(User interface change data)
▶

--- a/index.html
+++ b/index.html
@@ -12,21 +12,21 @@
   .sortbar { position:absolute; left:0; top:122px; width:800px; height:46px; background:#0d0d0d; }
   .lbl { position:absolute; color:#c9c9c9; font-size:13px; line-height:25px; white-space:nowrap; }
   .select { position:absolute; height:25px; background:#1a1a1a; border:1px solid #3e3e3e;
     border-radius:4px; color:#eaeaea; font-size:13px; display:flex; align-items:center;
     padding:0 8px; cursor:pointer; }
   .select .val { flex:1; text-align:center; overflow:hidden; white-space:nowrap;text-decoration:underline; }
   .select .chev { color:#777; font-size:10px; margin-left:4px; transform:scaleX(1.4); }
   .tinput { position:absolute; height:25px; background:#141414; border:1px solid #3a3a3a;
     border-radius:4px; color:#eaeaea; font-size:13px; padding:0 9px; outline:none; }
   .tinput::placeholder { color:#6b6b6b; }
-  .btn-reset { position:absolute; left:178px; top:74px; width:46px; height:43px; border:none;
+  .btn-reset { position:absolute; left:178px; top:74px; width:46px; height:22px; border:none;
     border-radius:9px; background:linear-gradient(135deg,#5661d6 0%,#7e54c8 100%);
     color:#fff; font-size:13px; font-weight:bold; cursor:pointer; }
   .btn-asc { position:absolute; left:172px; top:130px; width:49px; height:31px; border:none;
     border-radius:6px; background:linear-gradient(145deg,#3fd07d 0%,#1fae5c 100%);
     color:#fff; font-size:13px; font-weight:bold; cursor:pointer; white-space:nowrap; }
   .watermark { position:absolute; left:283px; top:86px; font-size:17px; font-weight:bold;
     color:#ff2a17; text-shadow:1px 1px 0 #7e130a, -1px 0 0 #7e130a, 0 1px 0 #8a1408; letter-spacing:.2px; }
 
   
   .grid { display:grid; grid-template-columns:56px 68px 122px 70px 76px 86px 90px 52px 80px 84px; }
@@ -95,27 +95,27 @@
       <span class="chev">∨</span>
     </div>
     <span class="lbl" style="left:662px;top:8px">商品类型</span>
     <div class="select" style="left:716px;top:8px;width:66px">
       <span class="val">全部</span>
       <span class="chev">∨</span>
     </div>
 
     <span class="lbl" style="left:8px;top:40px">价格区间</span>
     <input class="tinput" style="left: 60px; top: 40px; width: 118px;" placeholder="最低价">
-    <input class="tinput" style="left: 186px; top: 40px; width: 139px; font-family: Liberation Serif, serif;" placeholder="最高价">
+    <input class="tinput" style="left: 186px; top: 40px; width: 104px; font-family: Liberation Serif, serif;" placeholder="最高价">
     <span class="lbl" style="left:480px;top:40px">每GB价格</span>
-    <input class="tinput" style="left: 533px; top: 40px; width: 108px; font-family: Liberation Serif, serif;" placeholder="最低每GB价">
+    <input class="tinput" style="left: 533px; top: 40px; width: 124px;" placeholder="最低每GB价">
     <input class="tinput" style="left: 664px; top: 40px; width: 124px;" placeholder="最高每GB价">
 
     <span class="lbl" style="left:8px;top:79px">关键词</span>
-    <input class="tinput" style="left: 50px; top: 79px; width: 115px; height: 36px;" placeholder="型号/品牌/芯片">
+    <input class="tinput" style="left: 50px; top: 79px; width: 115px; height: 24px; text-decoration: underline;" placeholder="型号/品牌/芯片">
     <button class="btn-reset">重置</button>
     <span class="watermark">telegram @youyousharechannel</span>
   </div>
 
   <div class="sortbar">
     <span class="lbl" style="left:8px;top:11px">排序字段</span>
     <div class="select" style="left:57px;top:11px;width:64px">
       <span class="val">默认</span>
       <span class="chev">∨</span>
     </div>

◀
▶

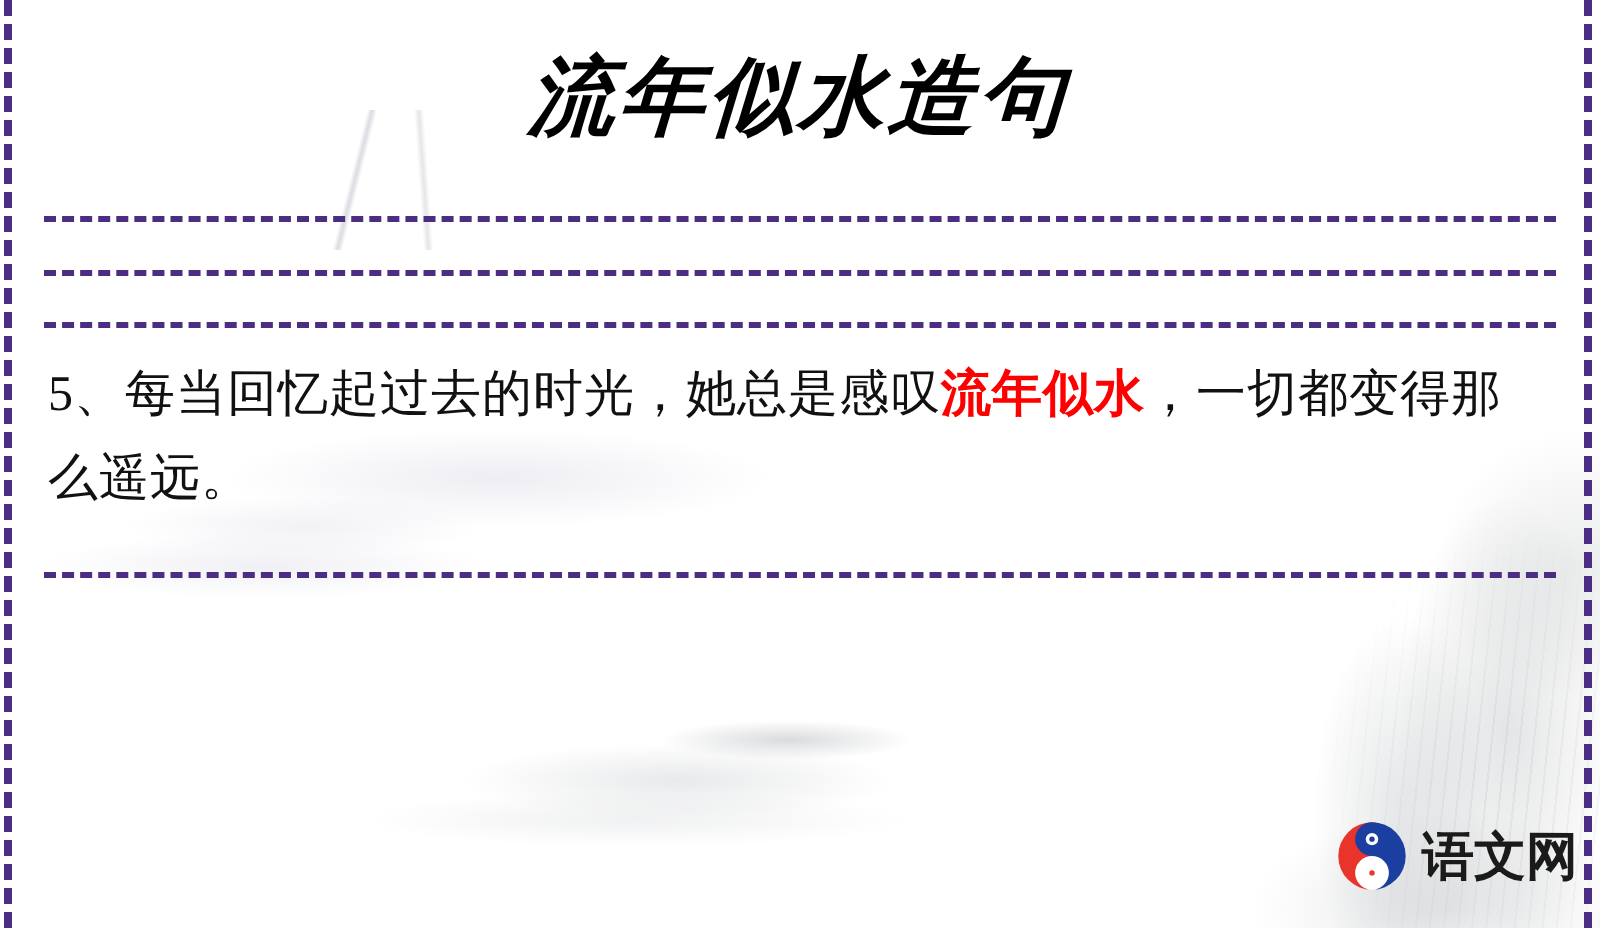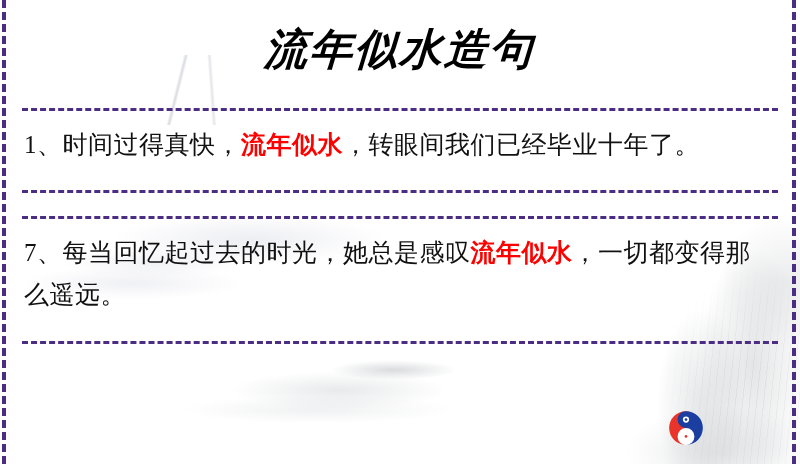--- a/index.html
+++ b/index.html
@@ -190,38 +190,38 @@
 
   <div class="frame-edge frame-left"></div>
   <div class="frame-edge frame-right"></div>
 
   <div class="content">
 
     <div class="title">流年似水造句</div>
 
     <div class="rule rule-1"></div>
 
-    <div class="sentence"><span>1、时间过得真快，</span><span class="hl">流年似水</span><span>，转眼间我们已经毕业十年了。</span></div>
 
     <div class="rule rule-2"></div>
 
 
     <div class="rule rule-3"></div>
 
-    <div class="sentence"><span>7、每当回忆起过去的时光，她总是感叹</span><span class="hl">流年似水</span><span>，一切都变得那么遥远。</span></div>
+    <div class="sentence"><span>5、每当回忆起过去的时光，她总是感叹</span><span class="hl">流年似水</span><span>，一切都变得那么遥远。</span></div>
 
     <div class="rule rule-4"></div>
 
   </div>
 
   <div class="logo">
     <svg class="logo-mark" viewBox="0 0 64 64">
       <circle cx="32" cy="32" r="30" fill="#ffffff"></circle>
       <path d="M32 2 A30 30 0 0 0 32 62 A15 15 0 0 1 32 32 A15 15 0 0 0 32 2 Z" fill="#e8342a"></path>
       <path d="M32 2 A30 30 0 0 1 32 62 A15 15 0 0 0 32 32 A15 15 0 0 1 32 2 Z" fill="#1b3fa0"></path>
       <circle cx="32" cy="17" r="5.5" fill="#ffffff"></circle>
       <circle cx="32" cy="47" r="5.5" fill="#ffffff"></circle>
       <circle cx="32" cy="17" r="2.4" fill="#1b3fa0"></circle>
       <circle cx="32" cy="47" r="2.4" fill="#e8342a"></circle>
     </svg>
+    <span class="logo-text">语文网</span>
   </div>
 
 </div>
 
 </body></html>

◀
▶

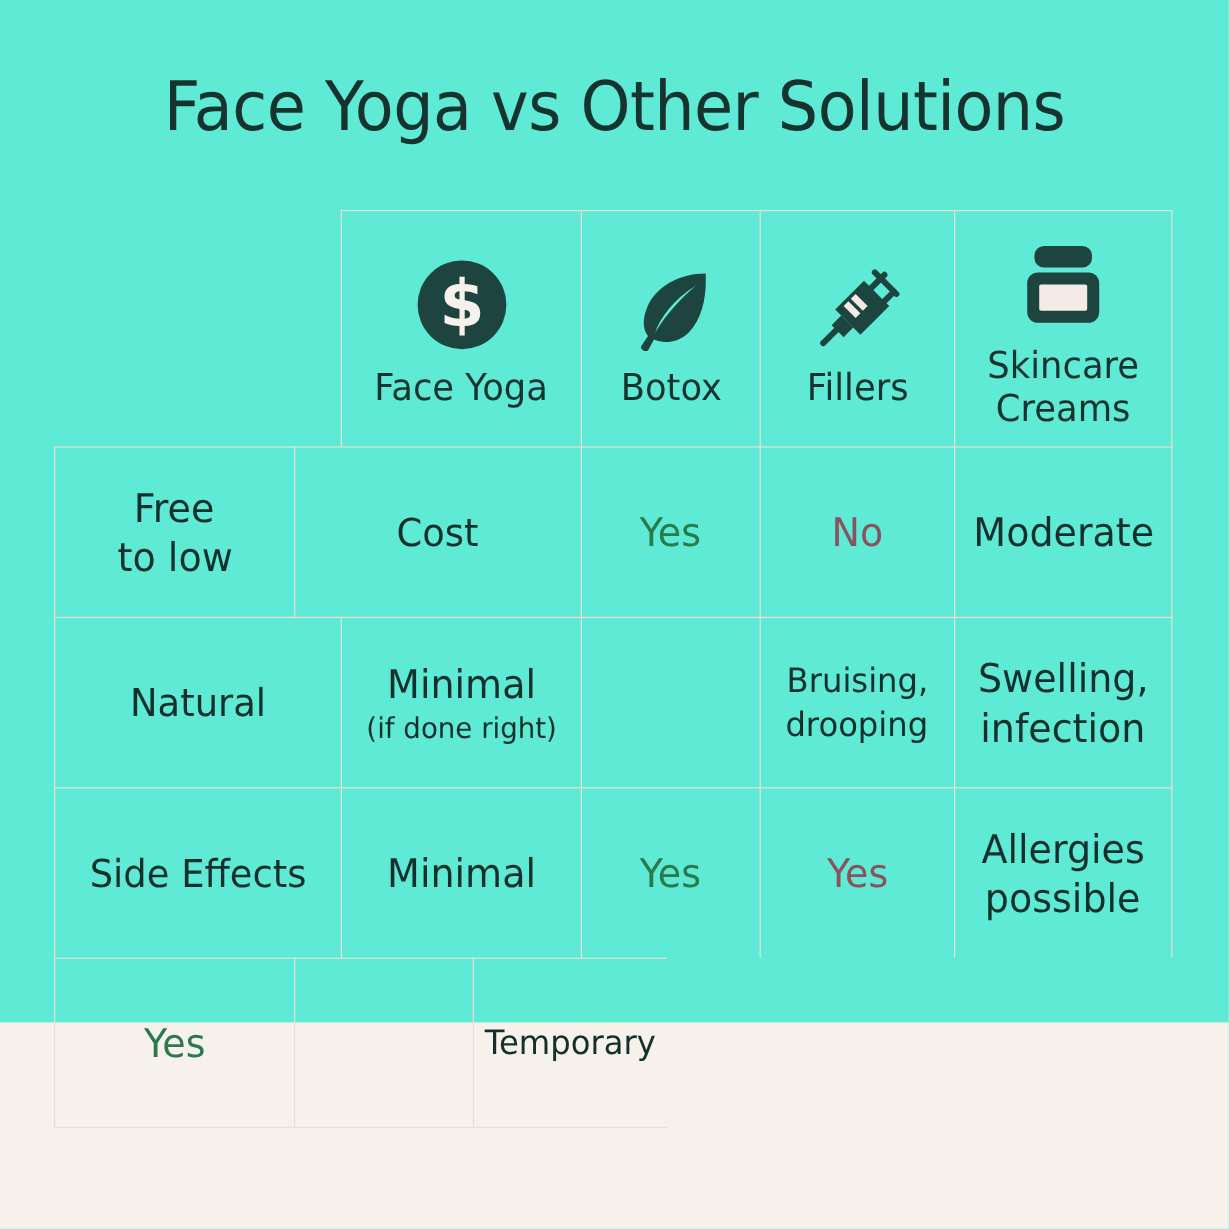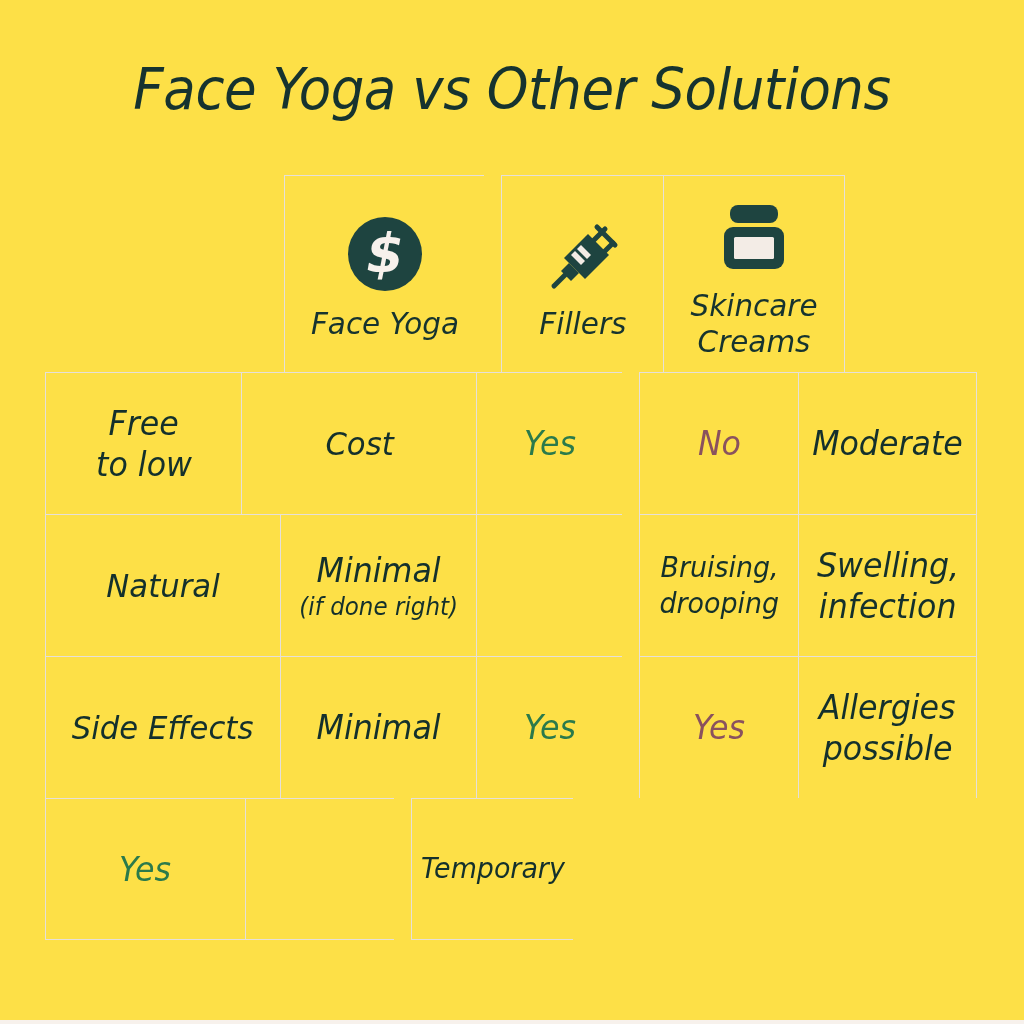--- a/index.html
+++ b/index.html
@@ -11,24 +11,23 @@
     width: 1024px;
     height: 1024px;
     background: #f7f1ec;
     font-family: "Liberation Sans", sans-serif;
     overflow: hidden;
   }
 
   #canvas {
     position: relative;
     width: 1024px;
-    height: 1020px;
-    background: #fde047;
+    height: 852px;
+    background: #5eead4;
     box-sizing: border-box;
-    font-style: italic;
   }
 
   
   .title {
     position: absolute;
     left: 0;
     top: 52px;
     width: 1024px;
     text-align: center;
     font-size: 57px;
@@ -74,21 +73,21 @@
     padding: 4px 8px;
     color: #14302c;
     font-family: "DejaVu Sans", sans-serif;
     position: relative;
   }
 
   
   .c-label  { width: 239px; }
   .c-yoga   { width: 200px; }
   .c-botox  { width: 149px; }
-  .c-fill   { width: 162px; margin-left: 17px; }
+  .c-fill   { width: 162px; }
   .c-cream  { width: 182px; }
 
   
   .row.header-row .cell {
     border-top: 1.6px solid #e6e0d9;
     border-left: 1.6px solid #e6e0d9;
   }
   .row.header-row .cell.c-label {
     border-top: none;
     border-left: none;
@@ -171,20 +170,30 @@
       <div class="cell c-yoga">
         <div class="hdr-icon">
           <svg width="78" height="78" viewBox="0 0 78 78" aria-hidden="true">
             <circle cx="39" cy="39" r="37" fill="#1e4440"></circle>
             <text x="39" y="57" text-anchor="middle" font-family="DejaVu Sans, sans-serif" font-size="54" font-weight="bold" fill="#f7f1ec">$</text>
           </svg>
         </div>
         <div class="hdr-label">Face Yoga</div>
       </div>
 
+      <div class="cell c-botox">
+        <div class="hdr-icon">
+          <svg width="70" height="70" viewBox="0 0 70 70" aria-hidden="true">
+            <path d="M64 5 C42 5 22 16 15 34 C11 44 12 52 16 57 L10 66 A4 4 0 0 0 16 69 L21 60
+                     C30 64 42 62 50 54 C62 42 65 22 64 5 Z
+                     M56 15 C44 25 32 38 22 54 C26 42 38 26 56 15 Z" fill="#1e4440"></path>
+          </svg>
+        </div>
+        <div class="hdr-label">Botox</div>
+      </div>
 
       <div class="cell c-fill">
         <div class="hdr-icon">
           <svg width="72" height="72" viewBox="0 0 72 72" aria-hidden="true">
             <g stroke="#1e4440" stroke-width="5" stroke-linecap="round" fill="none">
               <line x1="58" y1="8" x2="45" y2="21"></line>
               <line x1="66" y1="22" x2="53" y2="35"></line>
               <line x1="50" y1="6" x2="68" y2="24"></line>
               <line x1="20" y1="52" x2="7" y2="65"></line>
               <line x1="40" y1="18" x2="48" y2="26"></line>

◀

_WHAT YOU SHOULD DO_. Set aside each line above that includes the string "margin" and report it.

_REPLY TO THE TASK_.
   .select .chev { color:#777; font-size:10px; margin-left:4px; transform:scaleX(1.4); }
-  .c-fill   { width: 162px; margin-left: 17px; }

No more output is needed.